This repository contains the code for the Form-Context Model and its Attentive Mimicking variant.

Primary LanguagePythonApache License 2.0Apache-2.0

Form-Context Model

This repository contains the code and supplementary material for Learning Semantic Representations for Novel Words: Leveraging Both Form and Context and Attentive mimicking: Better word embeddings by attending to informative contexts.

Important: The code found in this directory is a beautified and easier-to-use version of the original form-context model. Due to random parameter initialization, results may slightly deviate from the ones reported in the papers mentioned above. If you want to use the form-context model, this is the right version for you. If, instead, you want to reprocude the original results, use the naacl branch for the NAACL paper results or contact me via timo.schick<at>sulzer.de for the AAAI results.
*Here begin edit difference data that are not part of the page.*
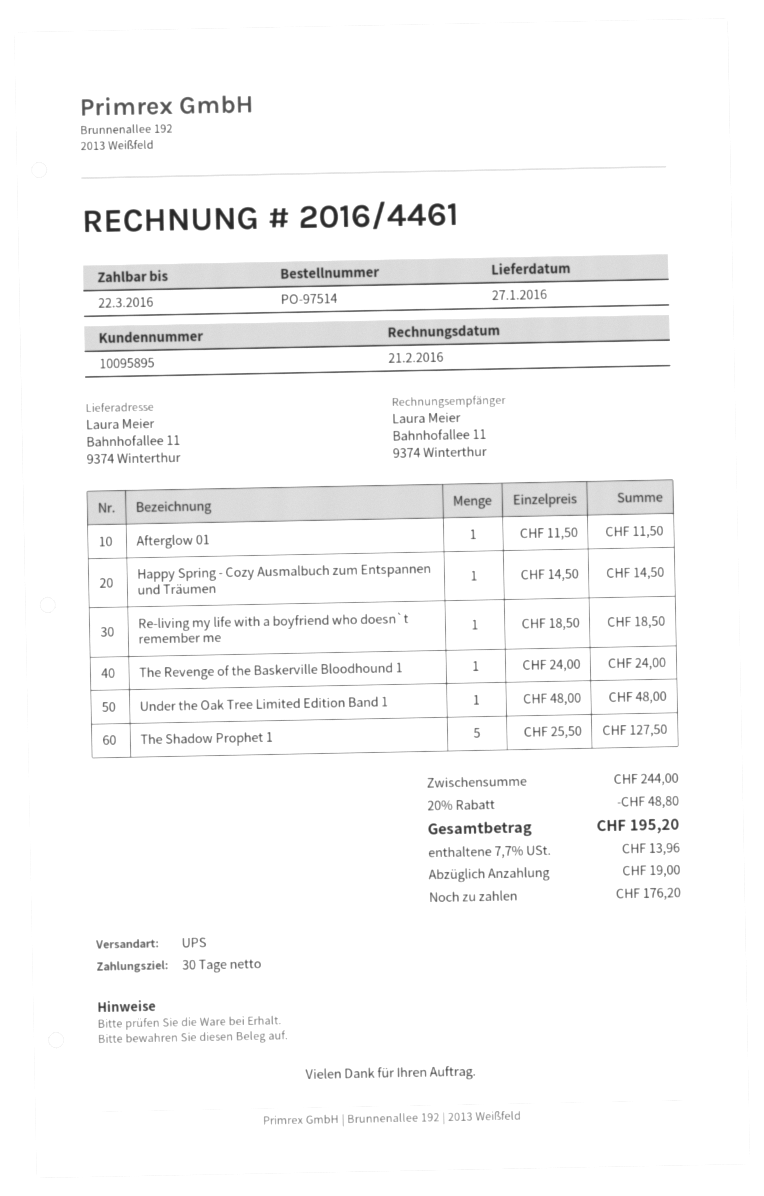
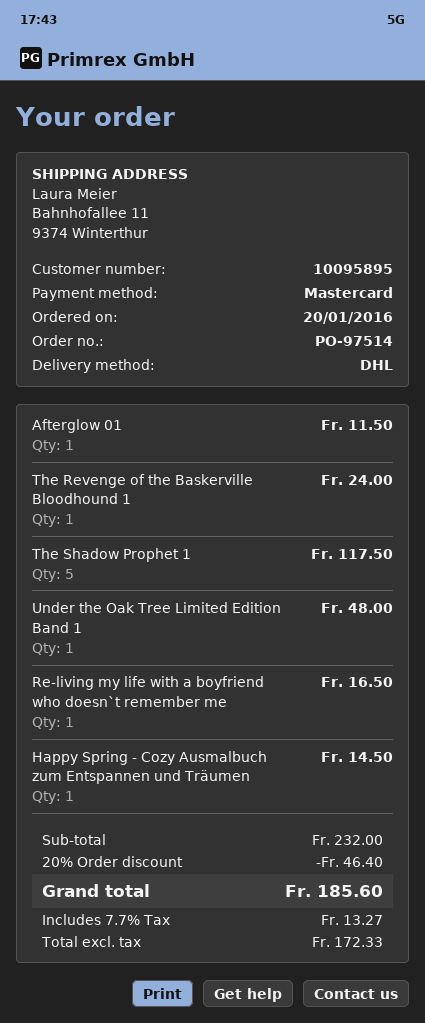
shipping method: UPS -> DHL
Re-living my life with a boyfriend who doesn`t remember me: 1 for 18.50 -> 1 for 16.50
The Shadow Prophet 1: 5 for 127.50 -> 5 for 117.50
subtotal: 244.00 -> 232.00
discount: 20% = 48.80 -> 20% = 46.40
tax: 7.7% = 13.96 -> 7.7% = 13.27
total: 195.20 -> 185.60

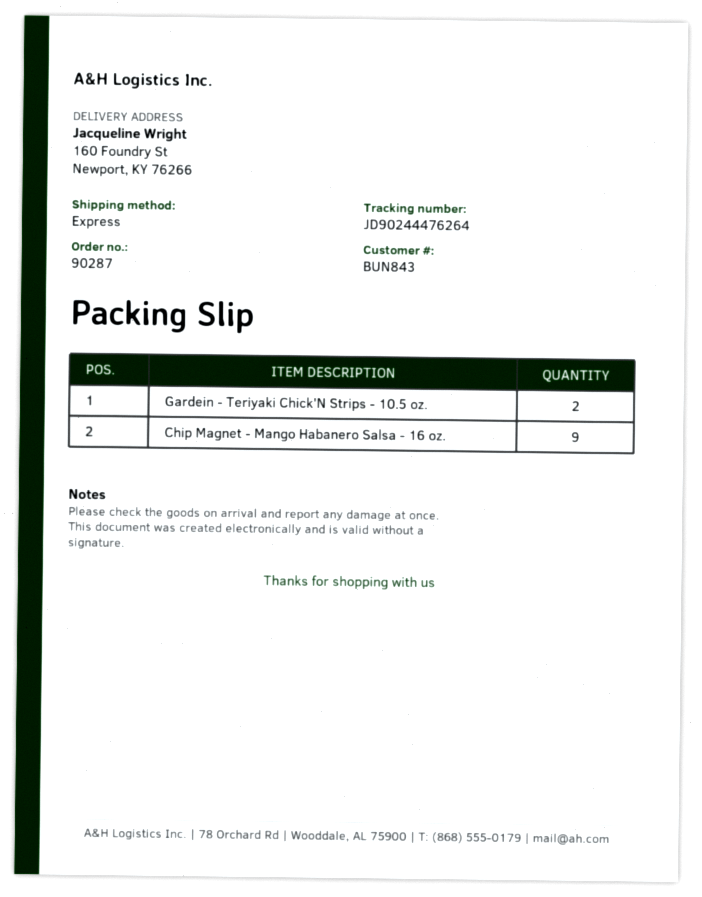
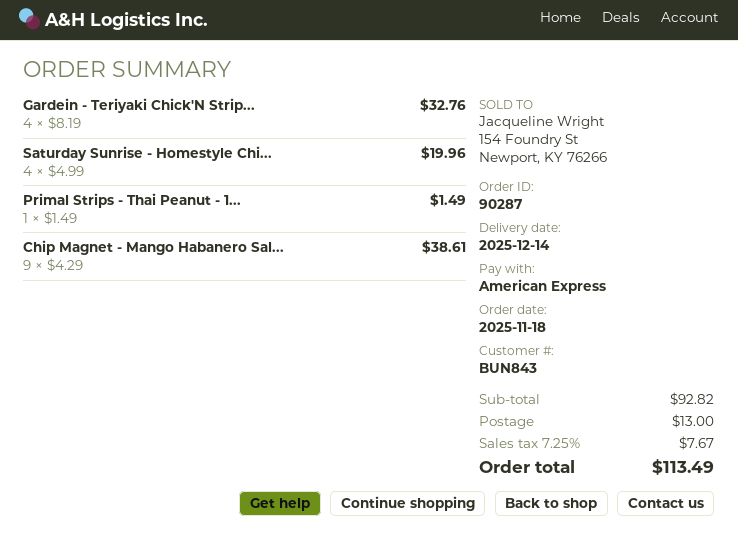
Gardein - Teriyaki Chick'N Strips - 10.5 oz.: 2 -> 4
Saturday Sunrise - Homestyle Chi...: none -> 4
Primal Strips - Thai Peanut - 1...: none -> 1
To train your own instance of the form-context model (FCM) or Attentive Mimicking (AM), you require:

  • a large text corpus (e.g., the Westbury Wikipedia corpus used in the papers cited above)
  • a set of pretrained word embeddings (e.g. Glove or Word2Vec)


Before training the model, you need to preprocess the text corpus. This can be done using the fcm/preprocess.py script:

python3 fcm/preprocess.py train --input PATH_TO_YOUR_TEXT_CORPUS --output TRAINING_DIRECTORY

If you leave all other parameters unchanged, this creates the following files in the specified output directory:

  • train.shuffled: a shuffled version of your input corpus;
  • train.shuffled.tokenized: a shuffled, tokenized and lowercased version of your input corpus;
  • train.vocX, train.vwcX: vocabulary file containing all words that occur at least X times. In the voc format, each line contains exactly one word. In the vwc format, each line is of the form <word> <count>;
  • train.bucketX: a bucket (or chunk) of training instances. In total, there will be 25 such buckets and for each bucket, each line is of the form <word><TAB><context1><TAB><context2><TAB>...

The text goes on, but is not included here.